Legal News & Analysis – Asia Pacific – China – Banking & Finance


The rise of Chinese trade in Africa generally and Tanzania specifically is well known. China – Tanzania trade reached USD 2.5 billion in 2012 (up around 15% on the previous year), and in the last week alone, during Prime Minister Mizengo Pinda’s Chinese tour, Tanzania and China are reported to have signed seven contracts totaling USD 1.7 billion, for investments in electricity, property construction and research.

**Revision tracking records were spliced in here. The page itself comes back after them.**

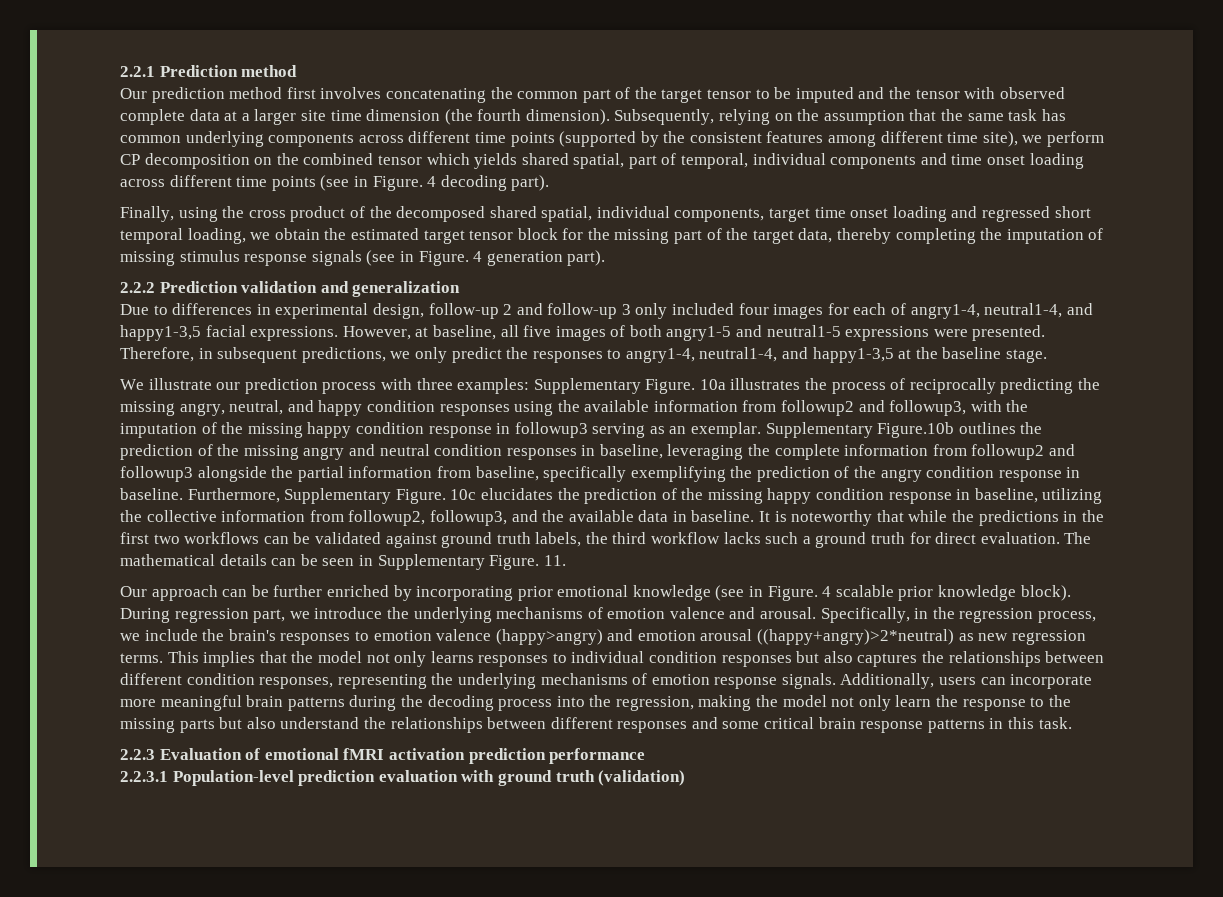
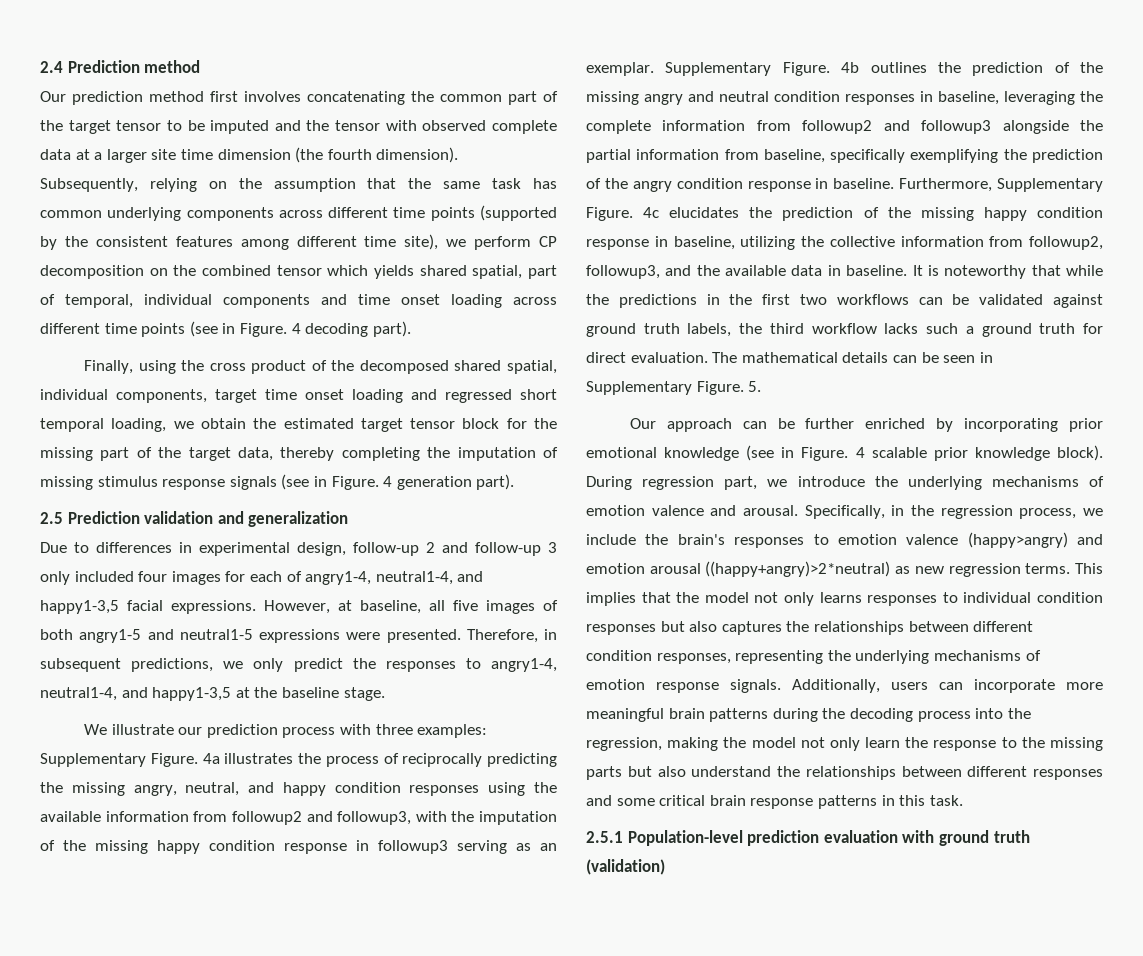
- 2.2.1 Prediction method
+ 2.4 Prediction method
- 2.2.2 Prediction validation and generalization
+ 2.5 Prediction validation and generalization
- 10a illustrates the process of reciprocally predicting the missing angry, neutral, and happy condition responses using the available information from followup2 and followup3, with the imputation of the missing happy condition response in followup3 serving as an exemplar.
+ 4a illustrates the process of reciprocally predicting the missing angry, neutral, and happy condition responses using the available information from followup2 and followup3, with the imputation of the missing happy condition response in followup3 serving as an exemplar.
- Supplementary Figure.10b outlines the prediction of the missing angry and neutral condition responses in baseline, leveraging the complete information from followup2 and followup3 alongside the partial information from baseline, specifically exemplifying the prediction of the angry condition response in baseline.
+ Supplementary Figure. 4b outlines the prediction of the missing angry and neutral condition responses in baseline, leveraging the complete information from followup2 and followup3 alongside the partial information from baseline, specifically exemplifying the prediction of the angry condition response in baseline.
- 10c elucidates the prediction of the missing happy condition response in baseline, utilizing the collective information from followup2, followup3, and the available data in baseline.
+ 4c elucidates the prediction of the missing happy condition response in baseline, utilizing the collective information from followup2, followup3, and the available data in baseline.
- 11.
+ 5.
- 2.2.3 Evaluation of emotional fMRI activation prediction performance
- 2.2.3.1 Population-level prediction evaluation with ground truth (validation)
+ 2.5.1 Population-level prediction evaluation with ground truth (validation)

However, the last month has seen particular focus on the expanding role of the Chinese currency, the Renminbi (RMB) across the international financial markets. This article reviews the recent relaxations in Chinese currency policy internationally and the growth of new RMB finance products in Tanzania.

Liberalisation Of The RMB

The use of the RMB as an international trading and reserve currency, while rapidly growing, is still underrepresented compared to the scale of Chinese export trade worldwide. This is due to the fact that, until recently, the RMB was a closed currency, effectively unavailable for use by foreigners. The last few years have seen a gradual, but accelerating, relaxation of currency restrictions, beginning from a pilot scheme for cross-border trade settlement in RMB launched in 2009. This initially allowed limited trade between certain companies in Hong Kong, Macau and some Asian countries with Chinese companies in certain areas of the country. This was gradually expanded worldwide, and by 2010 all corporates worldwide were able to settle in RMB. A similar pilot programme for individuals and small businesses has now been implemented (although various restrictions and procedural requirements remain across all sectors).

There has been (for reasons considered below) a fairly strong uptake on these newly available products and flexibility. In particular, 10% of China’s international trade is already denominated in RMB, and a recent survey released by HSBC predicted that by 2015 this figure could increase to 30%. However, in recent SWIFT statistics, while the RMB was the eighth most popular trading currency, it was only the 12th most used payments currency.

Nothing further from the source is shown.